Exercise brief: Each line from the one containing "en veilige afwerking</div>" to the end of the records below should be restated word for word; please leave out all other lines.

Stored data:
━━━

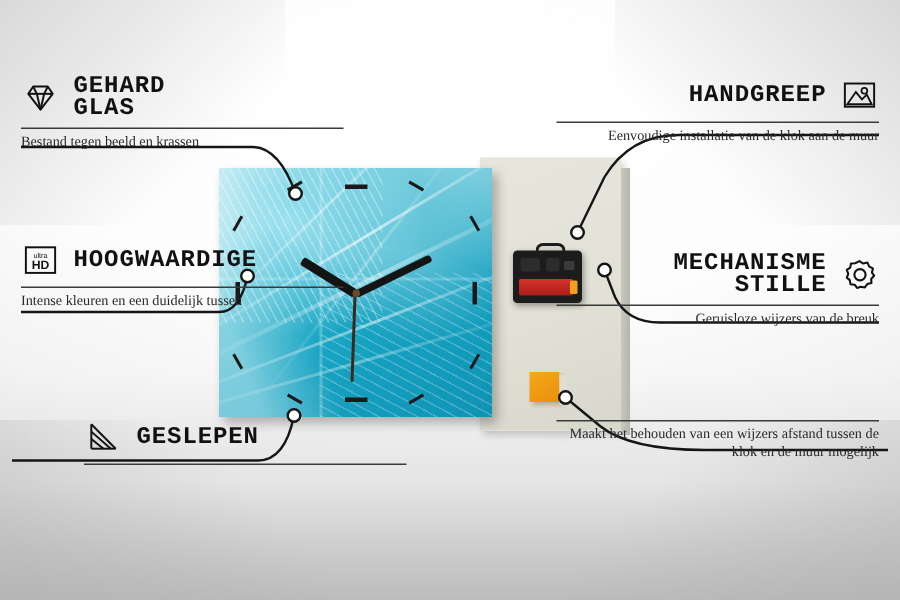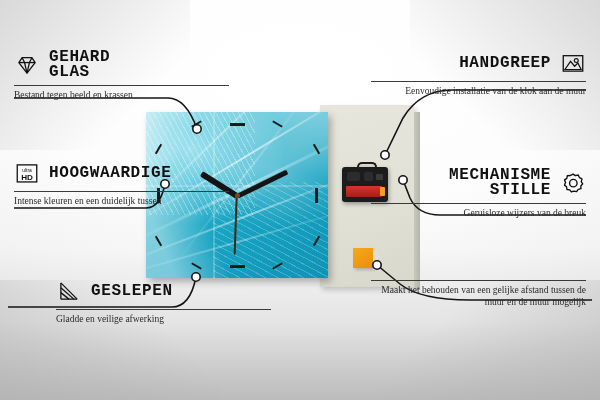--- a/index.html
+++ b/index.html
@@ -229,21 +229,20 @@
             <path d="M6,18 L16,26"></path>
           <path d="M6,6 L6,26"></path>
             <path d="M6,26 L26,26"></path>
         </g>
       </svg>
       <div class="title">
         <div>GESLEPEN</div>
       </div>
     </div>
     <div class="rule"></div>
-    <div class="desc">Gladde en veilige afwerking</div>
   </div>
 
   <div class="feat right" style="left:371px;top:50px;">
     <div class="head">
       <svg class="ic" viewBox="0 0 32 32">
         <rect x="4" y="7" width="24" height="19" fill="none" stroke="#111" stroke-width="1.6"></rect>
         <path d="M6,24 L13,14 L18,20 L22,16 L26,24 Z" fill="none" stroke="#111" stroke-width="1.5"></path>
         <circle cx="20" cy="13" r="2.4" fill="none" stroke="#111" stroke-width="1.4"></circle>
       </svg>
       <div class="title">
@@ -268,16 +267,16 @@
         <div>MECHANISME</div>
         <div>STILLE</div>
       </div>
     </div>
     <div class="rule"></div>
     <div class="desc">Geruisloze wijzers van de breuk</div>
   </div>
 
   <div class="feat right" style="left:371px;top:275px;">
     <div class="rule"></div>
-    <div class="desc">Maakt het behouden van een gelijke afstand tussen de muur en de muur mogelijk</div>
+    <div class="desc">Maakt het behouden van een wijzers afstand tussen de klok en de muur mogelijk</div>
   </div>
 
 </div>
 
 </body></html>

━━━

Solution:
-    <div class="desc">Gladde en veilige afwerking</div>
   </div>
 
   <div class="feat right" style="left:371px;top:50px;">
     <div class="head">
       <svg class="ic" viewBox="0 0 32 32">
         <rect x="4" y="7" width="24" height="19" fill="none" stroke="#111" stroke-width="1.6"></rect>
         <path d="M6,24 L13,14 L18,20 L22,16 L26,24 Z" fill="none" stroke="#111" stroke-width="1.5"></path>
         <circle cx="20" cy="13" r="2.4" fill="none" stroke="#111" stroke-width="1.4"></circle>
       </svg>
       <div class="title">
@@ -268,16 +267,16 @@
         <div>MECHANISME</div>
         <div>STILLE</div>
       </div>
     </div>
     <div class="rule"></div>
     <div class="desc">Geruisloze wijzers van de breuk</div>
   </div>
 
   <div class="feat right" style="left:371px;top:275px;">
     <div class="rule"></div>
-    <div class="desc">Maakt het behouden van een gelijke afstand tussen de muur en de muur mogelijk</div>
+    <div class="desc">Maakt het behouden van een wijzers afstand tussen de klok en de muur mogelijk</div>
   </div>
 
 </div>
 
 </body></html>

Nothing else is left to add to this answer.